* **Problem to solve**:
Only an exact copy of the entries will serve as the answer.

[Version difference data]
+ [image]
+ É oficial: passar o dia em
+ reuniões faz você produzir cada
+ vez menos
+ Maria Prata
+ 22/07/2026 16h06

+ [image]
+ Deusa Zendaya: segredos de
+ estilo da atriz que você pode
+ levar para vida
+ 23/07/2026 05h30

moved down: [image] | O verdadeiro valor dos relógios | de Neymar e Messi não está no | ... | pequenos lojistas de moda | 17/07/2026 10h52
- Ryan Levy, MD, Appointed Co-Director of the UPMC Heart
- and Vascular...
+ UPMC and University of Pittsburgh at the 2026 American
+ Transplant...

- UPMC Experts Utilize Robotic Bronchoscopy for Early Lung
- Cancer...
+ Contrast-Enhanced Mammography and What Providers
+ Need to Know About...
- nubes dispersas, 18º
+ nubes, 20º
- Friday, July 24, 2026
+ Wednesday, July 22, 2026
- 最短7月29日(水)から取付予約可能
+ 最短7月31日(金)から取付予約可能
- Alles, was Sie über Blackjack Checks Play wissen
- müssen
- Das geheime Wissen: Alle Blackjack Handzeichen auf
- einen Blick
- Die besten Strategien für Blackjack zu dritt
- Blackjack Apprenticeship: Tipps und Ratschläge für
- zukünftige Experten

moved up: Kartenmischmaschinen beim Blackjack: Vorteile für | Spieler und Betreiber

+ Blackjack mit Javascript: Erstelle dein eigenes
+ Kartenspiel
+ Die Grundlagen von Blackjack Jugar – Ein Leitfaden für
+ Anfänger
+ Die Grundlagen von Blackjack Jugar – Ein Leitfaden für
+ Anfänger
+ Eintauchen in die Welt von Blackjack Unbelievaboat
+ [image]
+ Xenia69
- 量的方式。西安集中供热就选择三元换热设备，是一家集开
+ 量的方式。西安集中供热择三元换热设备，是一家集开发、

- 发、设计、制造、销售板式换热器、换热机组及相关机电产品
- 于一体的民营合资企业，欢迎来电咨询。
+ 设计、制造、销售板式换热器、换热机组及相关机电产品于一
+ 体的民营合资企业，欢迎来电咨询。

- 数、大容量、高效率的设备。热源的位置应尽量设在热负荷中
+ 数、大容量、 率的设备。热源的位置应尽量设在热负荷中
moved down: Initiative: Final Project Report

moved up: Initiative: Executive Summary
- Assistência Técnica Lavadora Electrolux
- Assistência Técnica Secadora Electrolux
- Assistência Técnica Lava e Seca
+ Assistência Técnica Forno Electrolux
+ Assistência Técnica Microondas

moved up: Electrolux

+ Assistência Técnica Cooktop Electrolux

* **Result for this task**:
+ [image]
+ É oficial: passar o dia em
+ reuniões faz você produzir cada
+ vez menos
+ Maria Prata
+ 22/07/2026 16h06

+ [image]
+ Deusa Zendaya: segredos de
+ estilo da atriz que você pode
+ levar para vida
+ 23/07/2026 05h30

moved down: [image] | O verdadeiro valor dos relógios | de Neymar e Messi não está no | ... | pequenos lojistas de moda | 17/07/2026 10h52
- Ryan Levy, MD, Appointed Co-Director of the UPMC Heart
- and Vascular...
+ UPMC and University of Pittsburgh at the 2026 American
+ Transplant...

- UPMC Experts Utilize Robotic Bronchoscopy for Early Lung
- Cancer...
+ Contrast-Enhanced Mammography and What Providers
+ Need to Know About...
- nubes dispersas, 18º
+ nubes, 20º
- Friday, July 24, 2026
+ Wednesday, July 22, 2026
- 最短7月29日(水)から取付予約可能
+ 最短7月31日(金)から取付予約可能
- Alles, was Sie über Blackjack Checks Play wissen
- müssen
- Das geheime Wissen: Alle Blackjack Handzeichen auf
- einen Blick
- Die besten Strategien für Blackjack zu dritt
- Blackjack Apprenticeship: Tipps und Ratschläge für
- zukünftige Experten

moved up: Kartenmischmaschinen beim Blackjack: Vorteile für | Spieler und Betreiber

+ Blackjack mit Javascript: Erstelle dein eigenes
+ Kartenspiel
+ Die Grundlagen von Blackjack Jugar – Ein Leitfaden für
+ Anfänger
+ Die Grundlagen von Blackjack Jugar – Ein Leitfaden für
+ Anfänger
+ Eintauchen in die Welt von Blackjack Unbelievaboat
+ [image]
+ Xenia69
- 量的方式。西安集中供热就选择三元换热设备，是一家集开
+ 量的方式。西安集中供热择三元换热设备，是一家集开发、

- 发、设计、制造、销售板式换热器、换热机组及相关机电产品
- 于一体的民营合资企业，欢迎来电咨询。
+ 设计、制造、销售板式换热器、换热机组及相关机电产品于一
+ 体的民营合资企业，欢迎来电咨询。

- 数、大容量、高效率的设备。热源的位置应尽量设在热负荷中
+ 数、大容量、 率的设备。热源的位置应尽量设在热负荷中
moved down: Initiative: Final Project Report

moved up: Initiative: Executive Summary
- Assistência Técnica Lavadora Electrolux
- Assistência Técnica Secadora Electrolux
- Assistência Técnica Lava e Seca
+ Assistência Técnica Forno Electrolux
+ Assistência Técnica Microondas

moved up: Electrolux

+ Assistência Técnica Cooktop Electrolux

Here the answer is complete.